1.1 What is a thread

  • thread
    • LWP: light weight process, lightweight process, the essence is still a process (in Linux environment)
    • There is an independent PCB, but no independent address space (shared)
    • smallest execution unit
  • process
    • Independent address space, own PCB
    • The smallest unit of resource allocation can be regarded as a process with only one thread.
  • The difference between process and thread
    • Depends on whether the address space is shared. Living alone (process); sharing (thread). Under Linux:

1.2 Linux kernel thread implementation principle

  • In Unix-like systems, there was no concept of "threads" in the early days. It was only introduced in the 1980s, and the concept of threads was realized with the help of the process mechanism. Therefore, in this type of system, processes and threads are closely related

    • Light-weight processes also have PCBs. The underlying functions used to create threads are the same as processes, which are all clones.
    • From the kernel perspective, processes and threads are the same and have different PCBs, but the three-level page tables pointing to memory resources in the PCB are the same.
    • Processes can transform into threads
    • A thread can be viewed as a collection of registers and stacks
    • Under Linux, threads are the smallest unit of execution, and processes are the smallest unit of allocated resources.
  • View LWP number

    $ ps -Lf pid
    
  • Level 3 mapping

    • Process PCB --> Page directory (can be viewed as an array, the first address is located in the PCB) –> Page table --> Physical page --> Memory unit
    • For processes , the same address (the same virtual address) can be used repeatedly in different processes without conflict. The reason is that although their virtual addresses are the same, their page directories, page tables, and physical pages are different. The same virtual address is mapped to different physical page memory units and ultimately accesses different physical pages.
    • The threads are different . The two threads have independent PCBs, but share the same page directory, which means they share the same page table and physical page , so the two PCBs share an address space.
  • In fact, whether it is fork to create a process or pthread_create to create a thread, the underlying implementation calls the same kernel function clone.
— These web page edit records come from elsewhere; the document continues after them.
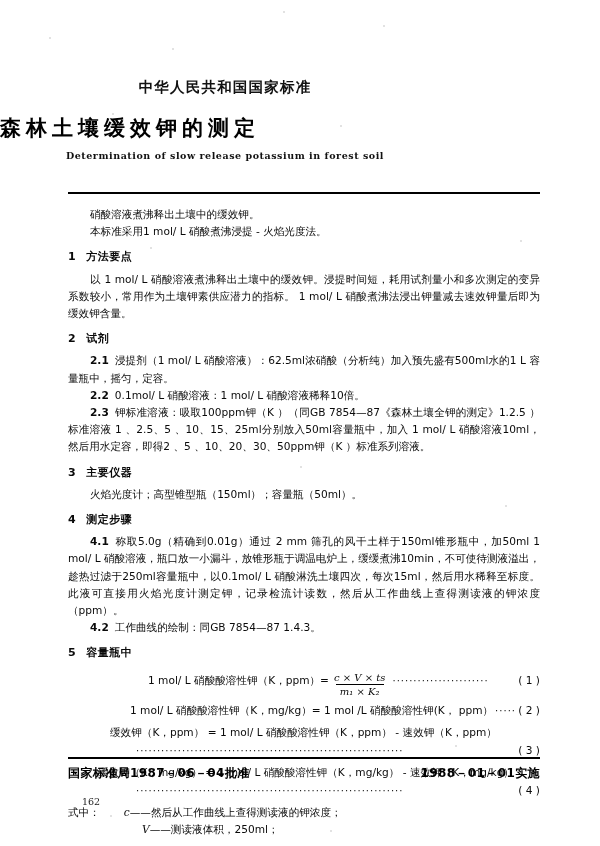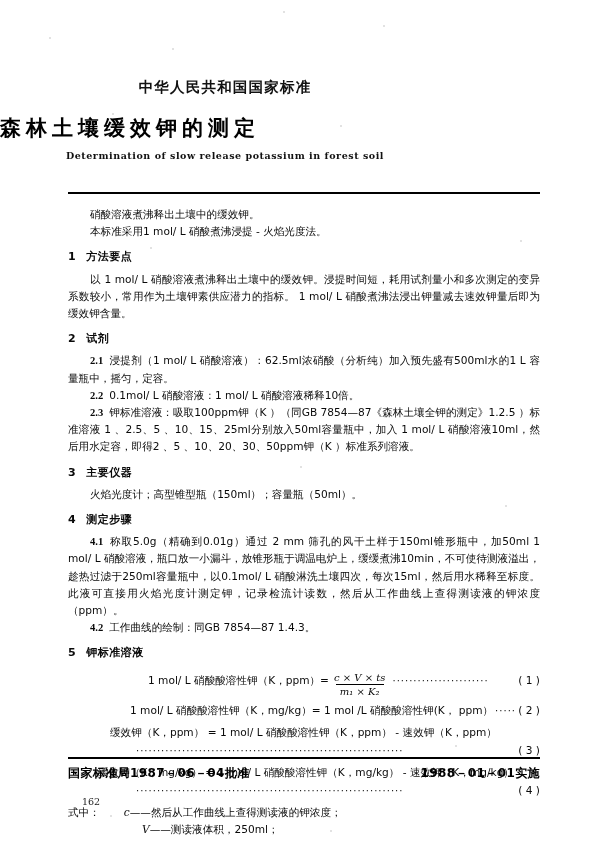--- a/index.html
+++ b/index.html
@@ -105,21 +105,21 @@
   .sec-head {
     margin: 0;
     font-weight: 700;
     font-size: 11px;
     letter-spacing: 0.5px;
   }
   .sec-head .num { margin-right: 10px; }
   .gap-s { height: 5px; }
   .gap-m { height: 8px; }
   .gap-l { height: 10px; }
-  .num-lbl { font-weight: 700; margin-right: 6px; font-family: Liberation Serif, serif; }
+  .num-lbl { font-weight: 700; margin-right: 6px; }
 
   
   .formula-block {
     margin: 0;
     font-size: 10.6px;
     line-height: 17.5px;
   }
   .eq-row {
     display: flex;
     white-space: nowrap;
@@ -244,21 +244,21 @@
     <div class="gap-s"></div>
     <p class="p indent2">火焰光度计；高型锥型瓶（150ml）；容量瓶（50ml）。</p>
 
     <div class="gap-m"></div>
     <p class="sec-head"><span class="num">4</span><span>测定步骤</span></p>
     <div class="gap-s"></div>
     <p class="p indent1"><span class="num-lbl">4.1</span><span>称取5.0g（精确到0.01g）通过 2 mm 筛孔的风干土样于150ml锥形瓶中，加50ml 1 mol/ L 硝酸溶液，瓶口放一小漏斗，放锥形瓶于调温电炉上，缓缓煮沸10min，不可使待测液溢出，趁热过滤于250ml容量瓶中，以0.1mol/ L 硝酸淋洗土壤四次，每次15ml，然后用水稀释至标度。此液可直接用火焰光度计测定钾，记录检流计读数，然后从工作曲线上查得测读液的钾浓度（ppm）。</span></p>
     <p class="p indent1"><span class="num-lbl">4.2</span><span>工作曲线的绘制：同GB 7854—87 1.4.3。</span></p>
 
     <div class="gap-m"></div>
-    <p class="sec-head"><span class="num">5</span><span>钾标准溶液</span></p>
+    <p class="sec-head"><span class="num">5</span><span>容量瓶中</span></p>
     <div class="gap-l"></div>
 
     <div class="formula-block">
 
       <div class="eq-row eq1">
         <span>1 mol/ L 硝酸酸溶性钾（K，ppm）=</span>
         <span class="frac">
           <span class="numer">c × V  × ts</span>
           <span class="denom">m₁ × K₂</span>
         </span>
    • If you copy the other party's address space, a process will be generated.
    • If the other party's address space is shared , a thread is generated.
  • The Linux kernel does not distinguish between processes and threads, only at the user level. All thread operation functions pthread_* are library functions

Insert image description here

1.3 Thread shared/non-shared resources

  • Thread shared resources
    • file descriptor table
    • How each signal is processed
    • current working directory
    • User ID and Group ID
    • Memory address space (.text/.data/.bss/heap/shared library)
  • Thread non-shared resources
    • Thread id
    • Processor context and stack pointers (kernel stack)
    • Independent stack space (user space stack)
    • errno variable
    • signal mask word
    • Scheduling priority

1.4 Advantages and Disadvantages of Threads

  • advantage
    • Improve program concurrency
    • Low resource overhead
    • Data communication and data sharing are convenient
  • shortcoming
    • Library function, unstable
    • Debugging, difficulty in writing, not supported by gdb
    • Poor signal support

The advantages are relatively outstanding, and the shortcomings are not flaws. Under Linux, due to the implementation method, the difference between processes and threads is not very big. Threads are used first.
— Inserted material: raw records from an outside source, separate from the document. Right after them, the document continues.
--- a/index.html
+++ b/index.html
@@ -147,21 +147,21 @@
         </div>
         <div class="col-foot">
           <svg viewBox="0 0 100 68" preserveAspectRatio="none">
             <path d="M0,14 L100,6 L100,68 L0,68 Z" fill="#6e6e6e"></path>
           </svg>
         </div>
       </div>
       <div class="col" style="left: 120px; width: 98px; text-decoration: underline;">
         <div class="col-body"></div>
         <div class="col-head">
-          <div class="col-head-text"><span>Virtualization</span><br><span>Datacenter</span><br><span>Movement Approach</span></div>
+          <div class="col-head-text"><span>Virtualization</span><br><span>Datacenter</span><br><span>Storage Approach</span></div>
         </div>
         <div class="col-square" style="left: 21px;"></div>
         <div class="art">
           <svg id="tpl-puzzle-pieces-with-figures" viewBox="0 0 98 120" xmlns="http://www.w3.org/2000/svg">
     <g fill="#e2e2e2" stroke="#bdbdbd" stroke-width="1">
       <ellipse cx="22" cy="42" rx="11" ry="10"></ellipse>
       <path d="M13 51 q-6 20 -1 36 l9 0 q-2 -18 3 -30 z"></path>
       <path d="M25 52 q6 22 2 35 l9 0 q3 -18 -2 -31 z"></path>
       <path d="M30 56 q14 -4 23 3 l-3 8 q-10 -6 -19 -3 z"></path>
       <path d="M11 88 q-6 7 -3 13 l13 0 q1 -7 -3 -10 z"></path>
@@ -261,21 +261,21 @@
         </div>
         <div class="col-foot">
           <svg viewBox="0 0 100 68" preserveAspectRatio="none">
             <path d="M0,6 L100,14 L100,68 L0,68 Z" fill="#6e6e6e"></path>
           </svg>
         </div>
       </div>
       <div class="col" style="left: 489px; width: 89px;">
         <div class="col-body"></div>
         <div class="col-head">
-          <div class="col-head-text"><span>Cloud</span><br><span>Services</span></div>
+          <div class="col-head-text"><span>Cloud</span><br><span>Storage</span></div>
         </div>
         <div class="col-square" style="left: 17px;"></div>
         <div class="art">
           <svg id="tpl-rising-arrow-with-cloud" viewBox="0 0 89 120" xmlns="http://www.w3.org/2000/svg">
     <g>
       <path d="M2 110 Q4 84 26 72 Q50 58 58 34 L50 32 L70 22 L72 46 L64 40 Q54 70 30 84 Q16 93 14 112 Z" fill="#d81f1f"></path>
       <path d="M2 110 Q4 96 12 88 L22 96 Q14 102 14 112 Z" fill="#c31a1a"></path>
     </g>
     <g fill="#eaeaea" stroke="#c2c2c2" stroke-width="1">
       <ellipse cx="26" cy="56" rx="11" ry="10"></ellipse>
2. Thread control primitives

2.1 pthread_self function

  • Get the thread ID , its function corresponds to the getpid() function in the process
    #include <pthread.h>
    
    // 返回值 成功 0; 失败:无
    pthread_t pthread_self(void);
    // Compile and link with -pthread
    
  • Thread ID: pthread_t type
    • Essence: It is an unsigned integer (%lu) under Linux, and it may be a structure in other systems.
    • Thread ID is the internal identification mark of the process (the thread ID is allowed to be the same between two processes)

The global variable pthread_t tid should not be used to pass out parameters through pthread_create in the child thread to obtain the thread ID. Instead, pthread_self should be used

2.2 pthread_create function

  • Create a new thread , whose function corresponds to the fork() function in the process

    #include <pthread.h>
    
    // 返回值 成功 0; 失败:对应的错误号
    int pthread_create(pthread_t *thread, const pthread_attr_t *attr, void *(*start_routine)(void *), void *arg);
    // Compile and link with -pthread
    
    • Parameter 1: Outgoing parameter, save the thread ID assigned by the system
    • Parameter 2: Usually NULL is passed , which means using the thread default attributes. If you want to use specific attributes, you can also modify this parameter
    • Parameter 3: Function pointer, pointing to the main function of the thread (thread body). When the function ends, the thread ends.
    • Parameter 4: Parameters used during execution of the thread main function
  • After calling pthread_create() in a thread to create a new thread , the current thread returns from pthread_create() and continues execution, and the code executed by the new thread is determined by the function pointer start_routine passed to pthread_create.

    • The start_routine function receives a parameter, which is passed to it through the arg parameter of pthread_create. The type of the parameter is void *. The type of interpretation of this pointer is defined by the caller.
    • The return value type of start_routine is also void *, and the meaning of this pointer is also defined by the caller.
    • When start_routine returns, the thread exits. Other threads can call pthread_join to get the return value of start_routine, similar to the parent process calling wait(2) to get the exit status of the child process.
  • After pthread_create returns successfully, the newly created thread ID is filled in to the memory unit pointed to by the thread parameter.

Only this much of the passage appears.